PDS Tech Inc Software Developer in Indianola, Pennsylvania
PDS Tech, Inc. is seeking an Engineering Expert in Indianola, PA.
- This position will be responsible to perform software requirements management, verification and validation of medical devices to deliver a high-quality product that meets or exceeds customer expectations and meets FDA design controls
Verification and Validation of embedded as well as application software for complex system interactions in medical devices
Develop software verification protocols (manual and automated) for the design and development of the system/subsystem, review requirements, develop test scenarios, review and approve protocols, perform the execution of the protocols, analyzes results, and write reports
Automating verification protocols for the design and development of the system/subsystem, manages or performs the execution of the protocols, analyzes results, and writes reports.
Responsible for verification around the various aspects of the software platform of the medical device to account for user interactions, performance, safety and functionality.
Fulfilling activities to comply with the project deliverables outlined in the Design and Development Plans and Design Control Procedures, as applicable.
Tracking and document discrepancies, as applicable, during verification.
Critical analysis of technical situations, identifies problems, and work with the cross-functional team in resolving the problems.
Effectively collaborates within cross-functional teams across multiple geographies to convey problems, opportunities, solutions and results in the medical device development
Actively engage in continuous improvement initiatives to establish Center of Excellence (CoE) in Software Assurance function.
- Bachelor’s degree in Computer Engineering, Electrical Engineering, Electronics Engineering or equivalent. MS is recommended
Skill & Competency Requirements:
Minimum of 1 year or more of full-time relevant work experience or equivalent in Software Development
Minimum of 1 year or more of full-time relevant work experience developing and documenting requirements for regulated medical software systems.

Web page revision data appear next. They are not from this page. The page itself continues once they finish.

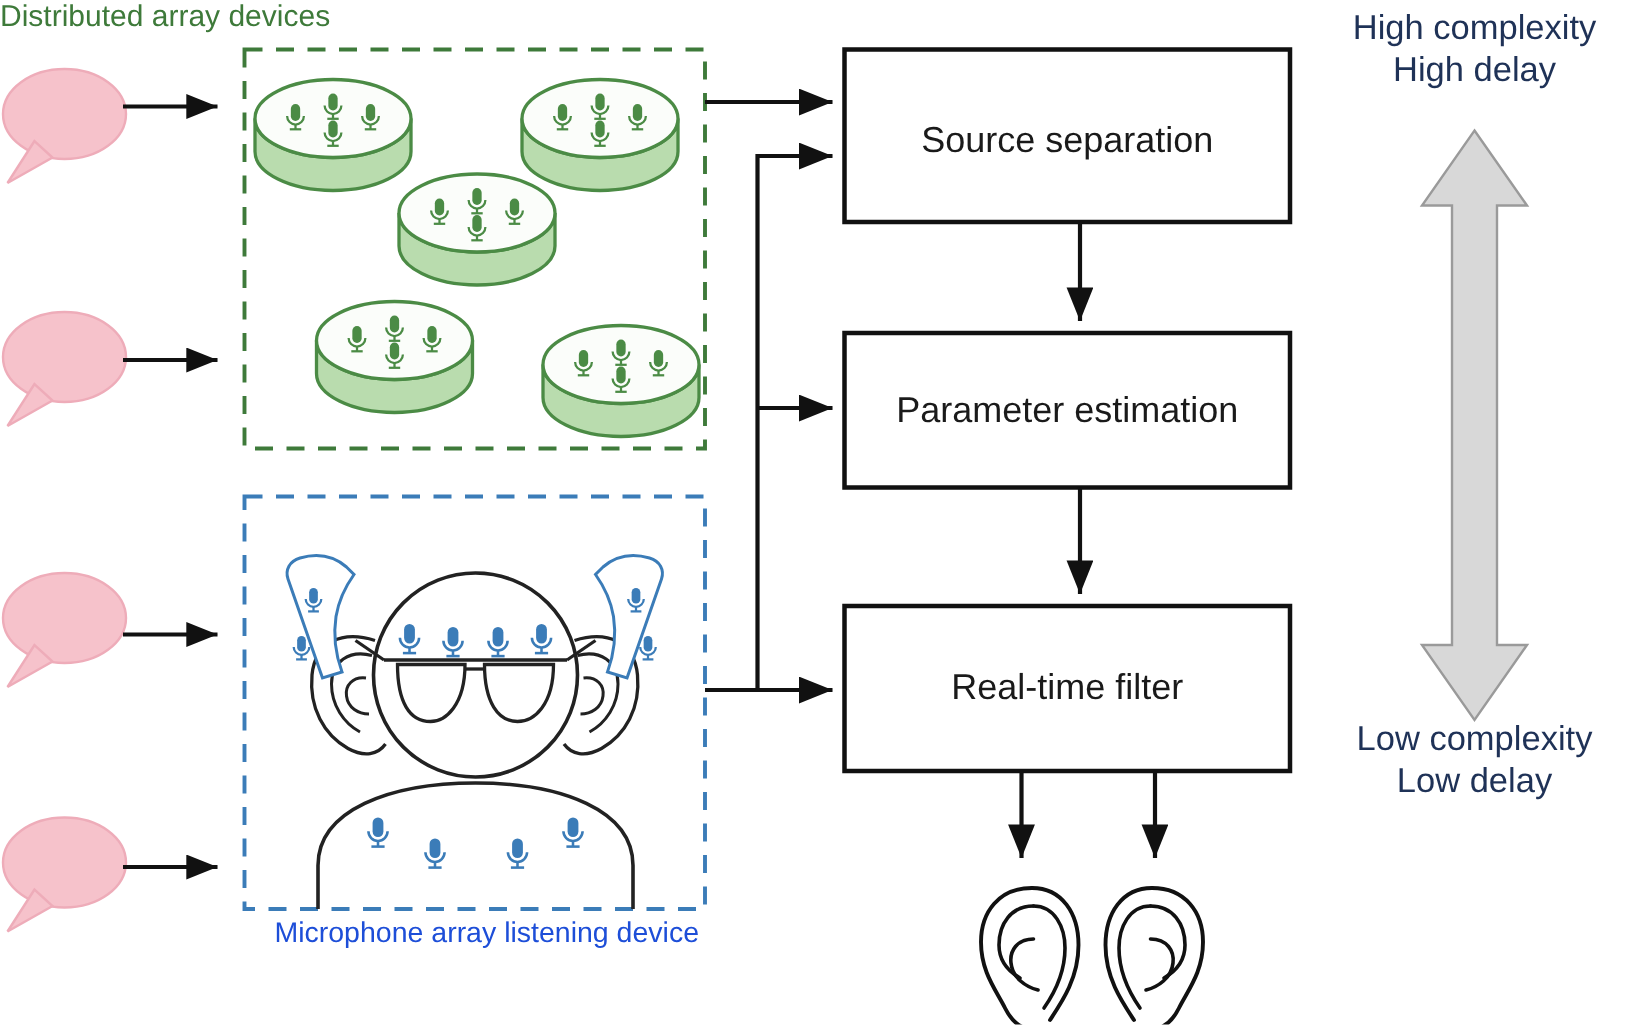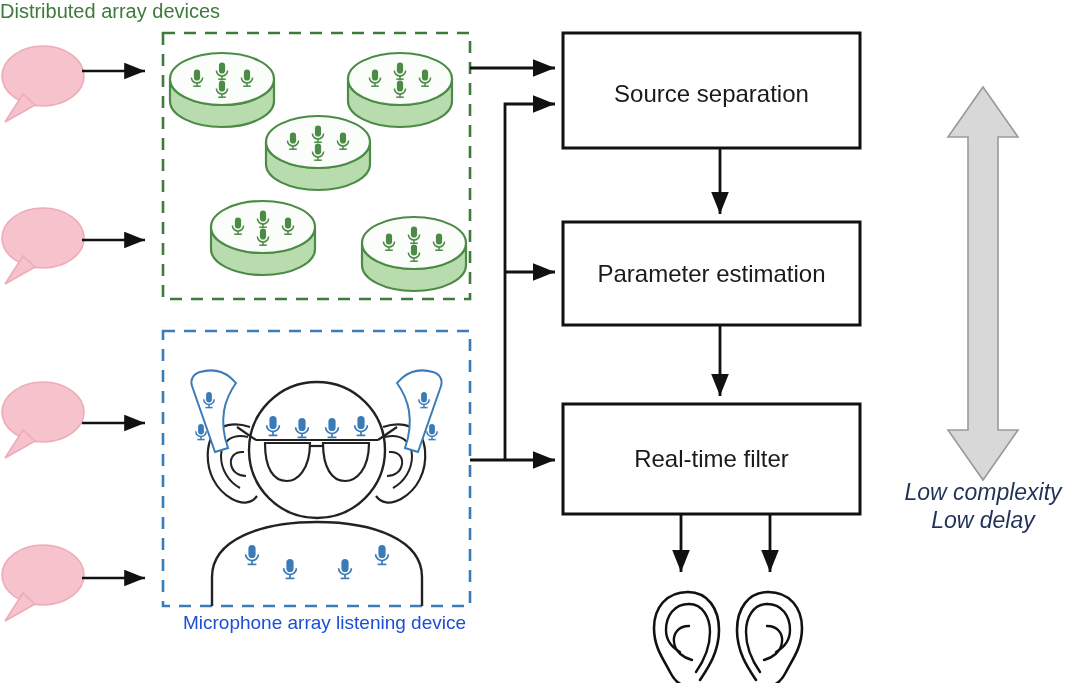--- a/index.html
+++ b/index.html
@@ -241,6 +241,7 @@
   <div class="boxlabel" id="lbl-filter">Real-time filter</div>
 
   <div class="rlabel" id="rlabel-high">
+    <div>High complexity</div>
   </div>
 
   <div class="rlabel" id="rlabel-low">

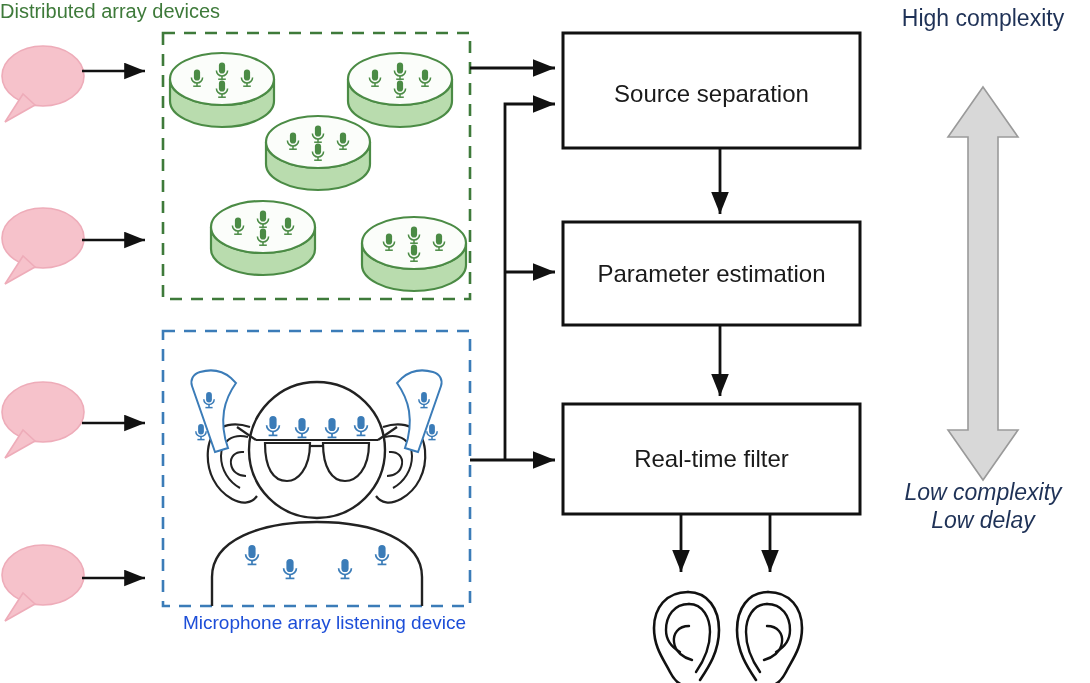--- a/index.html
+++ b/index.html
@@ -242,6 +242,7 @@
 
   <div class="rlabel" id="rlabel-high">
     <div>High complexity</div>
+    <div>High delay</div>
   </div>
 
   <div class="rlabel" id="rlabel-low">

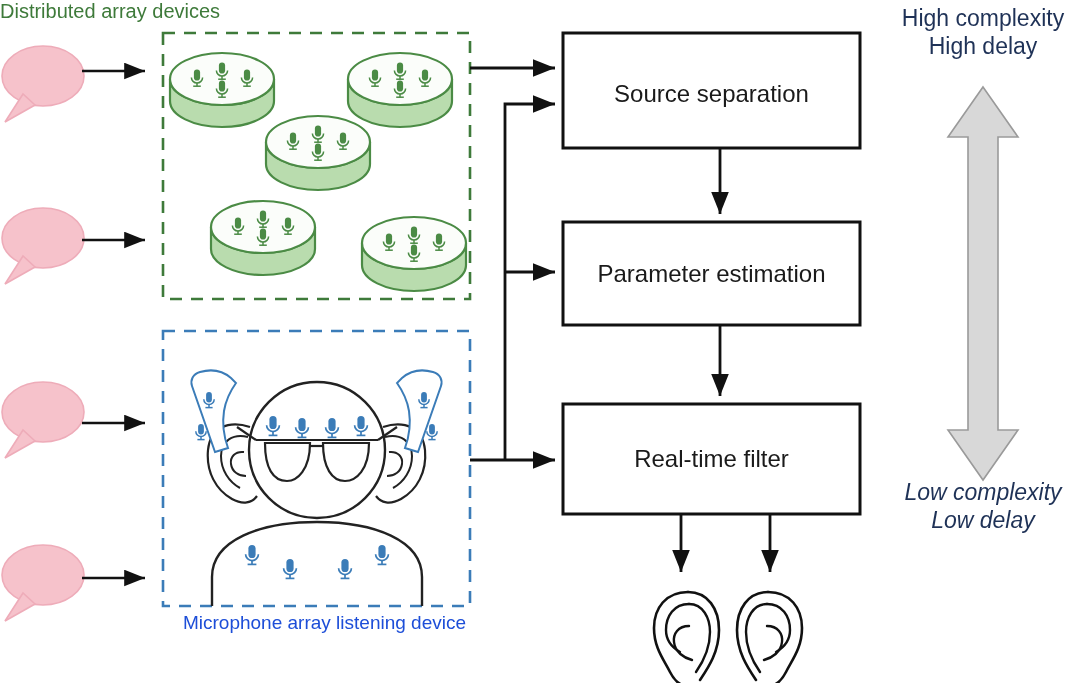--- a/index.html
+++ b/index.html
@@ -35,7 +35,7 @@
     line-height:1.22;width:210px;left:878px;
   }
   #rlabel-high{top:4px;}
-  #rlabel-low{top:478px;font-style:italic;}
+  #rlabel-low{top:478px;}
 </style>
 </head>
 <body>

Minimum of 1 year or more of programming experience in any of the following languages C#, Python and C++ Minimum of 1 year or more experience in all phases of Software Development Lifecycle process using Waterfall and Agile methodology
Experience designing and developing software for complex systems in a regulated environment while adhering to FDA Design controls and software processes guidelines for medical devices including ISO 13485, ISO 14971, and IEC 62304
Experience developing software utilizing medical image and radiology standards and technologies including DICOM and HL7.
Experience working onsite in Hospital/Clinic to work directly with physicians and technologists in order to elicit requirements and feedback and develop new features within software per customer specifications.
Working knowledge of tools such as Rational Quality Manager, Jenkins, TOSCA, JIRA, Git and DOORS Next Gen
Working knowledge of scripting languages such as Shell, Groovy, etc
Working knowledge on OS such as Windows, Linux flavors
Hands-on experience in DevOps implementation
Demonstrated ability working in a matrix/hybrid organization structure
Ability to troubleshoot and make quick knowledge and experience-guided decisions
Very good written and oral communication as well as strong presentation skills
Excellent people skills, ability to partner well, good team camaraderie
Proficient with Microsoft Office tools especially MS Word, MS Excel, MS PowerPoint, MS Project, and other management tools
All qualified applicants will receive consideration for employment without regard to race, color, sex, sexual orientation, gender identity, religion, national origin, disability, veteran status, age, marital status, pregnancy, genetic information, or other legally protected status.